Un millier d'avocats a manifesté samedi en robe noire dans le centre d'Alger pour appeler au changement de régime.

Les centaines d'avocats, qui manifestent ce samedi, veulent maintenir la pression au lendemain de nouveaux cortèges monstres à travers le pays réclamant le départ du président Abdelaziz Bouteflika.

Un mois après le début de ces rassemblements inédits, la contestation du «système» ne montre pas de signe d'essoufflement, note la presse privée. Le quotidien d'Etat juge, lui, «pragmatique» la transition proposée par le pouvoir pour régler la crise.

«Non à la violation de la Constitution», «Avocats aux côtés du peuple», pouvait-on lire sur des pancartes brandies par des avocats, venus de plusieurs régions du pays et rassemblés sur le parvis de la Grande Poste, bâtiment emblématique du coeur de la capitale algérienne.

«Système dégage!»

«Y en a marre de ce pouvoir», «Système dégage!», ont-ils scandé en agitant des drapeaux algériens - vert et blanc, frappés de l'étoile et du croissant rouges.
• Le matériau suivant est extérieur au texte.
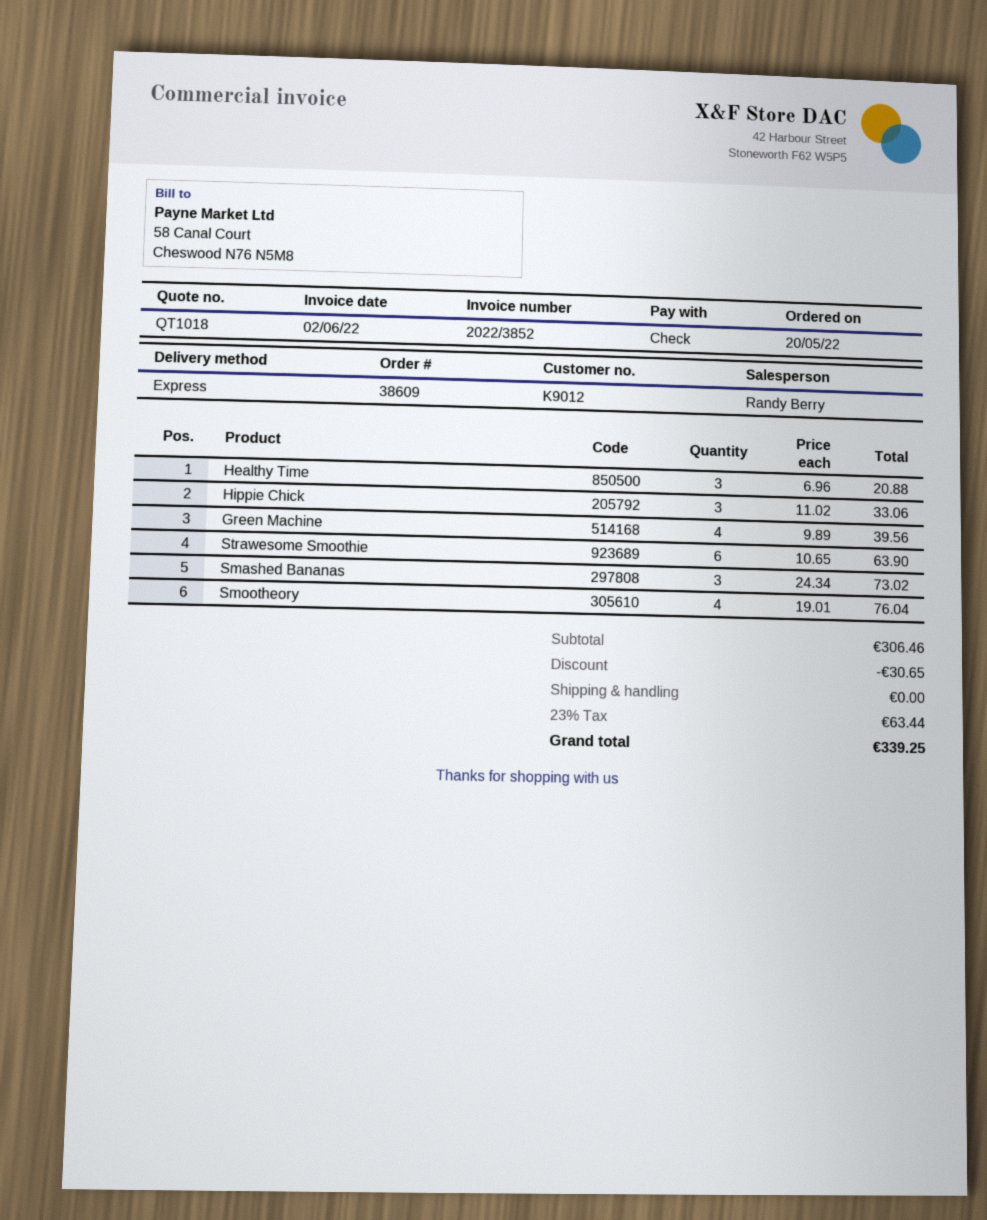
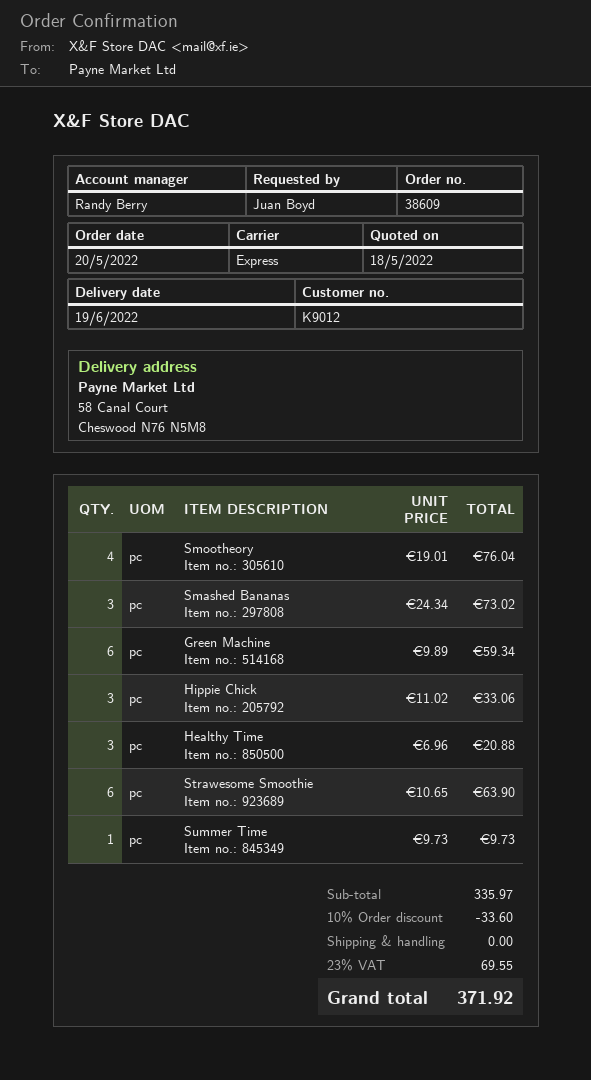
Green Machine: 4 x 9.89 = 39.56 -> 6 x 9.89 = 59.34
Summer Time: none -> 1 x 9.73 = 9.73
subtotal: 306.46 -> 335.97
discount: 30.65 -> 33.60
tax: 23% = 63.44 -> 23% = 69.55
total: 339.25 -> 371.92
Une avocate du barreau de Blida (40 km au sud d'Alger) s'est fait confectionner une robe d'avocat aux couleurs nationales. Les avocats ont forcé un cordon de police pour défiler dans le centre de la capitale, avant de se disperser sans incident.

Le 23 mars est en Algérie la Journée nationale de l'avocat, instituée en souvenir de l'avocat indépendantiste Ali Boumendjel, torturé et tué par l'armée française le 23 mars 1957 durant la guerre d'indépendance (1954-1962).

Confronté depuis le 22 février à une contestation sans précédent depuis son élection en 1999 à la tête de cet Etat pétrolier, M. Bouteflika a promis la mise sur pied à une date non précisée d'une «Conférence nationale» devant réformer le pays et élaborer une nouvelle Constitution. Mais il a également repoussé la présidentielle prévue le 18 avril à après la fin de ladite Conférence, prolongeant de fait sine die la durée de son quatrième mandat au-delà de son expiration constitutionnelle le 28 avril.